Bu dil meselesi ile ilgili pek çok derdi bulunur Nadir arkadaşımızın, sevgili okur kardeşlerim. Her yerde Türkçenin pek bir zayıf noktalarını yakalayıp yakalayıp bana getirir; al bakalım buna ne diyeceksin, diyerek burnuma dayar. Geçtiğimiz hafta bildiğiniz gibi havalar Cuma gününe kadar iyi gitti de, biz yine açıkhavada oturup azıcık sohbet ve istişare imkânı bulduk. Efendim, ben önceki günlerde bildiğiniz gibi çevirmen arkadaşımız Şükran’a rastlamış, kucağındaki mantarları tereyağıyla pişirmesini salık vermiştim. İşte geçen haftaki söyleşimizden sonra Nadir Efendi de Şükran’a rastlamış ve çevirmen kardeşimiz, dilimizin salaklıkları hakkında 80 kilogram ağırlığında laflar etmiş. Buyurun bakalım. Aldı Nadir, söyledi, bakalım ne söyledi:
“Ağabeyciğim, öncelikle Şükran’ın sana selamı var. Mantarlar tereyağında pek leziz olmuş ve o da afiyetle yemiş. Ayaküstü çeviri meseleleriyle ilgili konuştuk, yine birbirinde zekice laflar ederek beni benden aldı ki sorma. Bak, herhalde bu konuda da kıllık yapmayıp kadıncağıza hak vereceksin. Diyor ki, elin adamı 120 bin kelimeyle konuşuyor, biz 30 bin.”
“Saymış mı ulan?”
“Abi saymaya ne hacet, rakamları bilmeyen mi var. Doğal olarak adamlar her şeyi daha bir güzel ve açık seçik ifade ediyorlar. Bak mesela biz onların romanlarını çevirirken bin türlü zorluk yaşıyoruz. Berbat, yetersiz, kısır bir dil bu Türkçe.”

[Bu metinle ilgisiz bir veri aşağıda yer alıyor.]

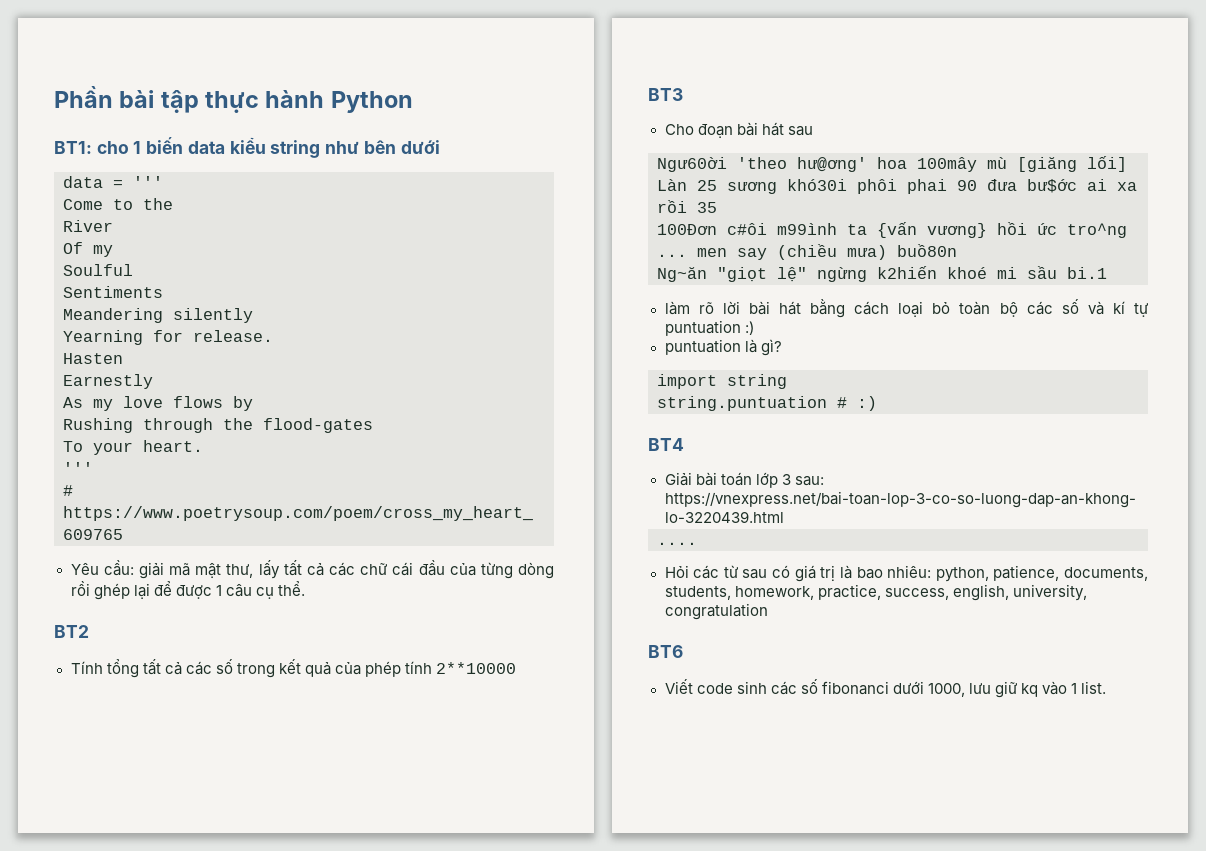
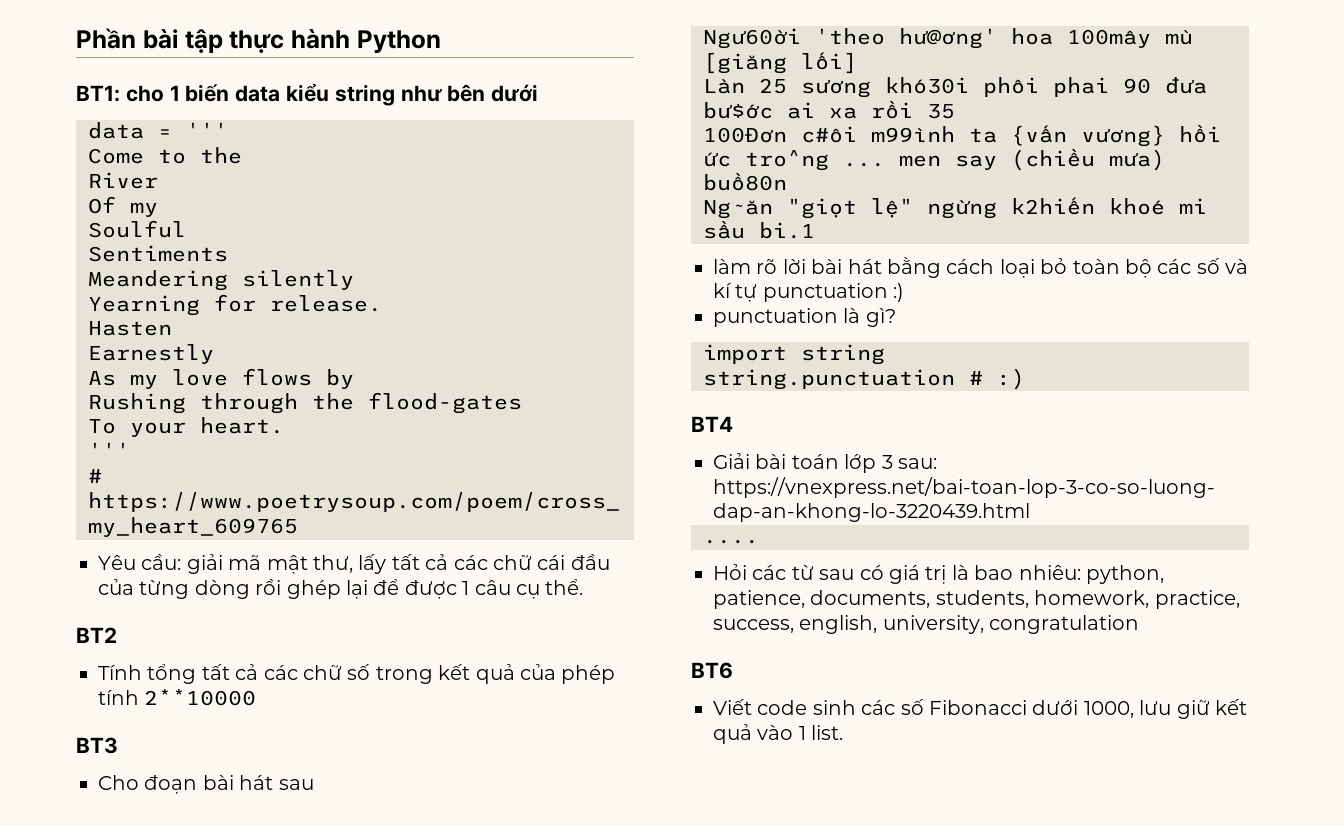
- Tính tổng tất cả các số trong kết quả của phép tính 2**10000
+ Tính tổng tất cả các chữ số trong kết quả của phép tính 2**10000
- làm rõ lời bài hát bằng cách loại bỏ toàn bộ các số và kí tự puntuation :)
- puntuation là gì?
+ làm rõ lời bài hát bằng cách loại bỏ toàn bộ các số và kí tự punctuation :)
+ punctuation là gì?
- string.puntuation # :)
+ string.punctuation # :)
- Viết code sinh các số fibonanci dưới 1000, lưu giữ kq vào 1 list.
+ Viết code sinh các số Fibonacci dưới 1000, lưu giữ kết quả vào 1 list.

“Valla Nadir bu meseleden gına geldiği için sana kestirmeden bir öneride bulunacağım.”
“Buyur abi.”
“Kardeşim, madem öyle, hemen kamuoyu oluşturularak resmi dilin İngilizce olması için hükümete baskı yapılsın. Siz de kurtulun, biz de.”
“Ağabeycim ne ilgisi var şimdi, hemen celallenme.”
“Ben sana tekrar edeyim öyleyse Nadir kişi: Bir dilin zenginliği kelime sayısına bakılarak belirlenmez. Dil, toplumun kültürüne, ihtiyaçlarına göre oluşup zenginleşir. Mesela dilde zenginlik dediğimiz nedir? Yazınsal zenginlikten söz ediliyorsa, gün yüzü görmemiş bir kabilenin dili İngilizceden zengin olabilir mesela. Türkçe bu bakımdan müziğe, edebiyata açık, duru, ölçümlü, şahane bir dildir. Çok eski bir şiir geleneğine sahiptir. Modern romanda çok kısa zamanda müthiş yol almıştır. Öyküde de öyle.”
“İyi de, kişisel yetenekleri ayrı tutmak lazım değil mi?”
“Niye ayrı tutacakmışım? Kişi kendi çevresinde, ailesinde konuşulan dille edebiyat yapmıyor mu?”
“Bir de tabii şu var ki, dünyada artık İngilizceye toptan bir yönelim var, inkâr edemezsin. Dünya dili artık bu.”
“Dur sana başka yoldan örnek vereyim Nadirciğim.”
“Ver ağabeyciğim.”
“Geçenlerde genç bir kardeşim aradı. Abi bir roman yazdım, ne olursun bunu oku, dedi. Okudum. Roman tabii berbat. Fakat çocuk ille benden bir görüş bekliyor. Gel ulan, dedim, aldım bunu karşıma. Eleştirilerimi bir bir sıraladım. Baktım beberuhinin her eleştiriye bir yanıtı var, maşallah dil pabuç gibi. Yahu sen benden ne istiyorsun, dedim. Abi bu roman satar mı satmaz mı sen onu söyle, dedi. Meğer sıkı İngilizce bilirmiş ve oturup romanını kendi kendine İngilizceye çevirmiş. Niye, dedim. Abi orada daha çok okunur, zaten İngilizce dünya dili, dedi. Ulan, dedim, Hindistan ne güne duruyor. Yakında dünya tümden Hindistan olacak, sen acilen Hintçe öğren, hatta direkt Hintçe yaz, koy bir kenara. Abi haklısın galiba, dedi.”
“Cemalciğim fena değil, hatta haklı da olabilirsin de, mesele şu ki Hintistan’ın parası yok. İngilizce, Hintçeyi parasıyla döver.”
“Ben de seni sopayla döverim ulan şimdi.”